Food is the Icing on Madagascar’s Tourist Cake
By Ed Stoddard
ANTANANARIVO — Most tourists come to Madagascar for its unique wildlife, but the big island off the east coast of Africa has another little-known attraction: food.
“The foie gras is the speciality of my chef,” says the youthful proprietor of Ku De Ta, one of a handful of French restaurants in the Malagasy capital, as he points to a menu boasting a mouth-watering selection including escargots and frogs’ legs.
Served in small portions on thin wafers of bread, the fattened duck liver turns out to be superb — and, at about $4, a steal compared with what you would pay in a good Paris restaurant.
A legacy of French rule which ended almost five decades ago, visitors from France say the food is comparable with anything back home — and it has plenty of local variation as well.
The main local beef comes from zebu, a humped cattle well-suited to the tropics.
At another restaurant, a French tourist, Jerome, raves about his zebu steak which followed a glass of pastis, served in the traditional manner with chilled mineral water.
“This is really done the French way, with lots of garlic,” he exudes, a glass of red wine in one hand — a quite drinkable Bordeaux, of course.
A meal can be topped off with local specialities such as rum flavored with vanilla, a major cash crop on the island.
FOOD REFLECTS CITY
The food is in many ways a reflection of the capital, Antananarivo, a picturesque riot of Europe, Asia and Africa nestled among rolling hills in a sub-tropical setting.
Winding cobbled streets and elegant church spires give the city, affectionately known as “Tana,” a distinct “old Europe” flavor.
Sturdy, unpretentious red brick buildings are a legacy of 19th-century missionaries from Britain while gabled rooftops evoke the French who ruled from 1895 to 1960.
Other buildings have local roots, with sharp angles and high pitched roofs like the A-frame structures typical of the surrounding countryside.
Colorful clumps of bougainvillea spill over stone walls while barefoot beggars are a reminder that beneath the facade lies a poor, developing country.
A statue of Vietnamese liberation leader Ho Chi Minh stares down one street, an echo of the country’s recent socialist past.
The city is set on steep hills with staircases everywhere — enabling one to work up a good appetite.
“This is a city of stairs,” remarks one British expatriate.
Of course, you may not have much of an appetite if you wander through the big open-air market near the old central train station where zebu heads, chickens’ feet and strings of sausage are on display, often in the sun and covered with flies.
You could also lose your appetite if you try the local Malagasy wine, especially the red version. At best it is “on the sour side.”
SEA AND SPICES
Malagasy cuisine, on the other hand, is very digestible and luckily the good restaurants have wide choices of French and South African wines — often by far the most expensive items on the menu, underscoring the good value of the food.

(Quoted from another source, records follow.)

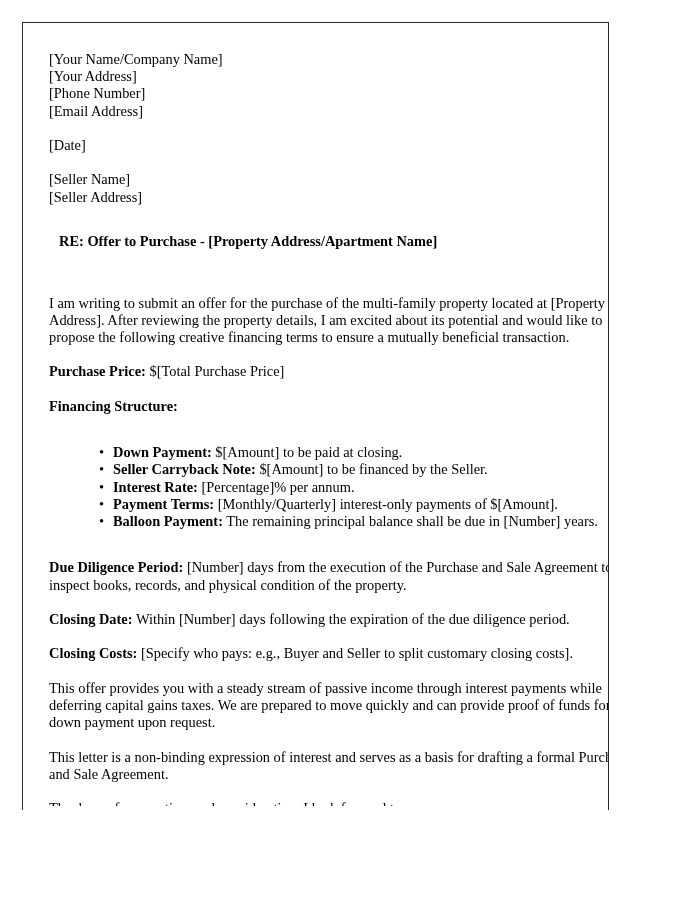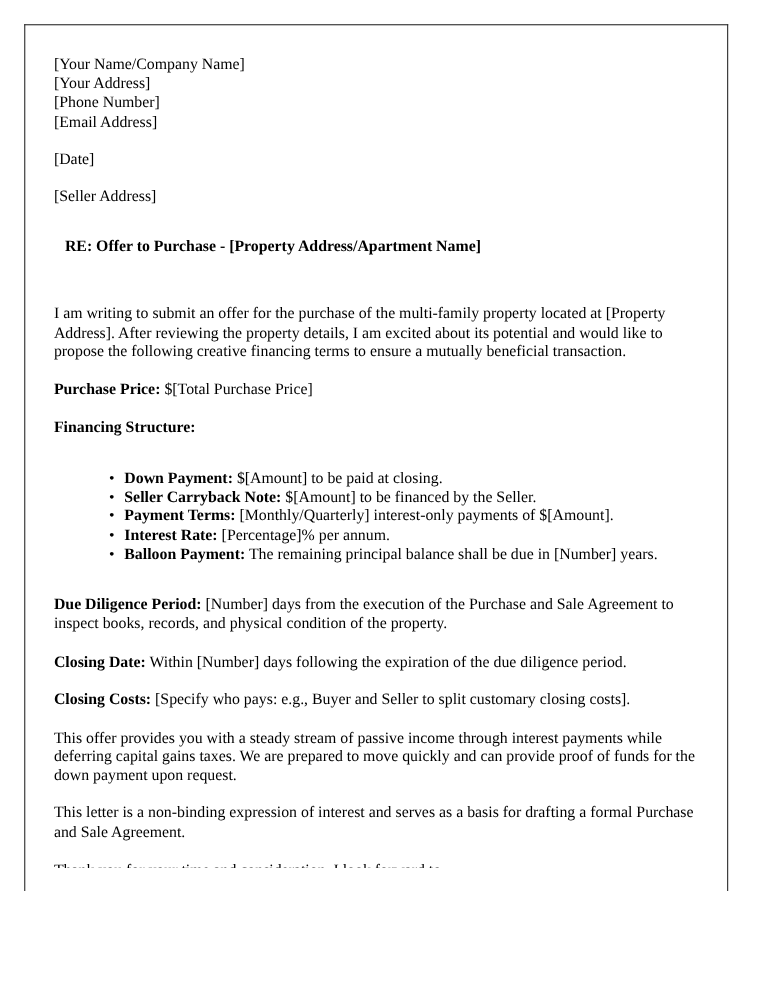"[Your Name/Company Name]" .page-sheet { width: 640px -> 587px }
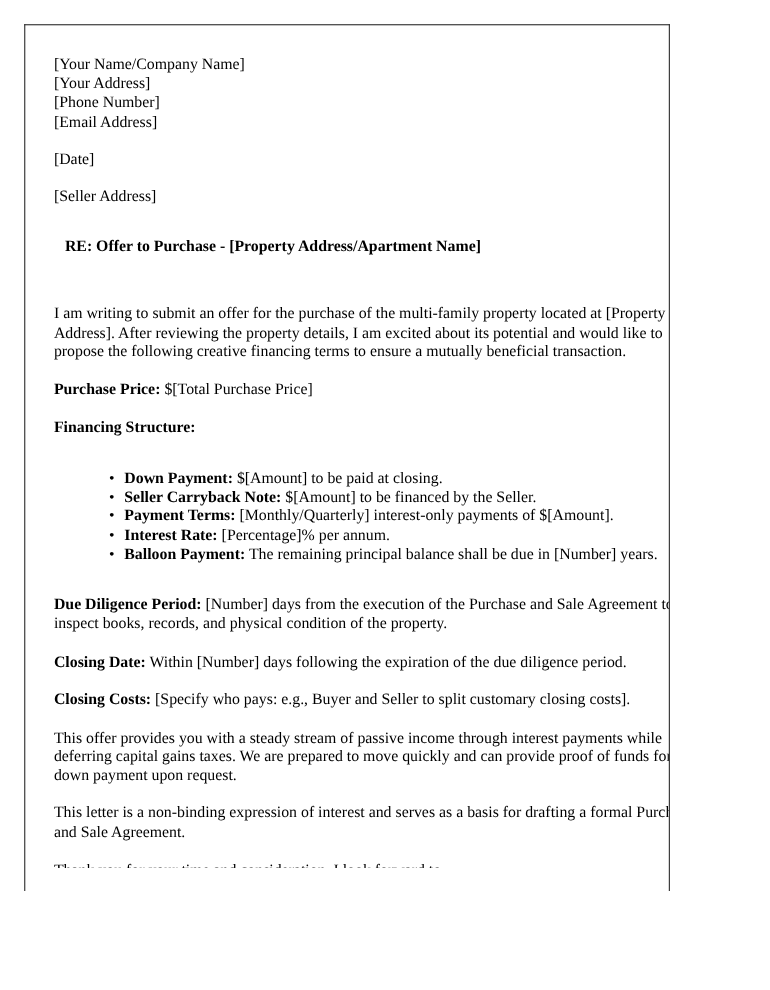"[Seller Name]" span.addr-line { html: none -> <span>[Seller Name]</span> }
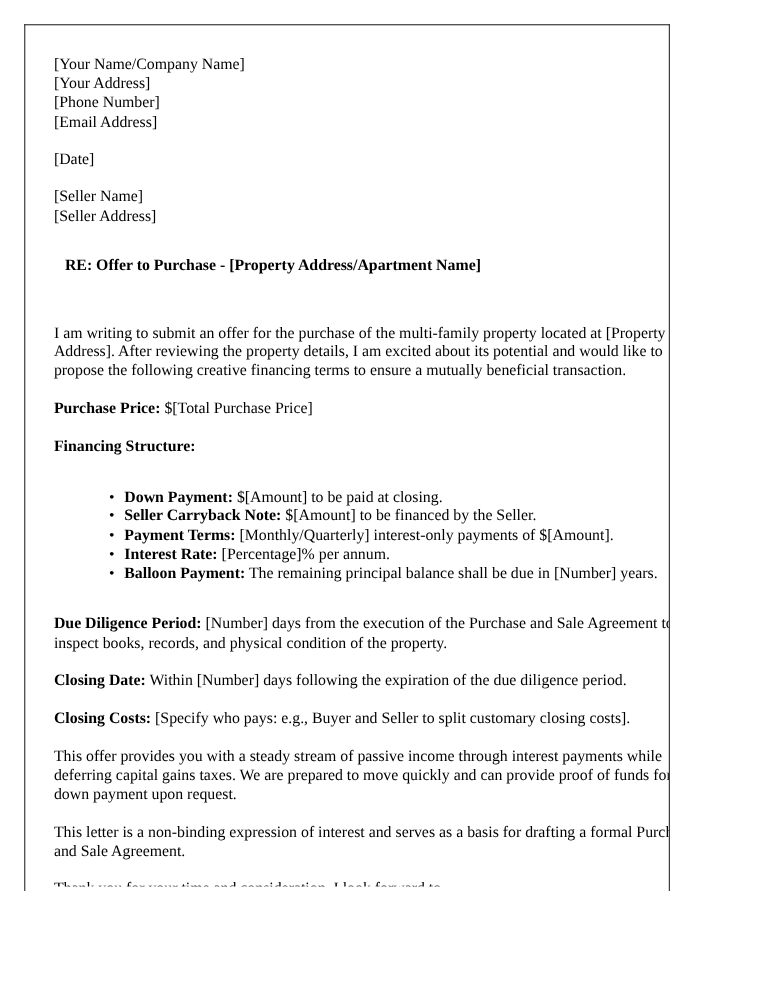"Payment Terms: [Monthly/Quarterly]" li { order: before "Interest Rate: [Percentage]% per annum." -> after "Interest Rate: [Percentage]% per annum." }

A three-course French dinner with local beer would rarely cost more than $20.
Rice is the staple — an oddity in Africa which betrays the island’s Asian influences.
Humans first arrived on the world’s fourth largest island only about 2,000 years ago via canoes from southeast Asia. Other migrants arrived from Africa and other points in Asia, infusing the island with a unique cultural mix.
Curries are well-spiced, while coconut is often used to flavor local cuisine, which frequently comes from the sea.
On the coast, crab, shrimp and other marine delights are commonly eaten, while the freshwater tilapia is often served inland. It typically comes on the plate complete with head and tail and smothered in spicy sauces.
Whether Malagasy or French, the food is seldom bland.
In the cozy cellar of one restaurant, which would not look out of place in many a European old town, the foie gras is thick and buttery while the andouillette comes with hot chips fried to perfection.
A tripe sausage that gives you a clear view of what is usually ground up, andouillette is an acquired taste. One of the delights of Tana’s culinary scene is that you can usually find something that suits yours.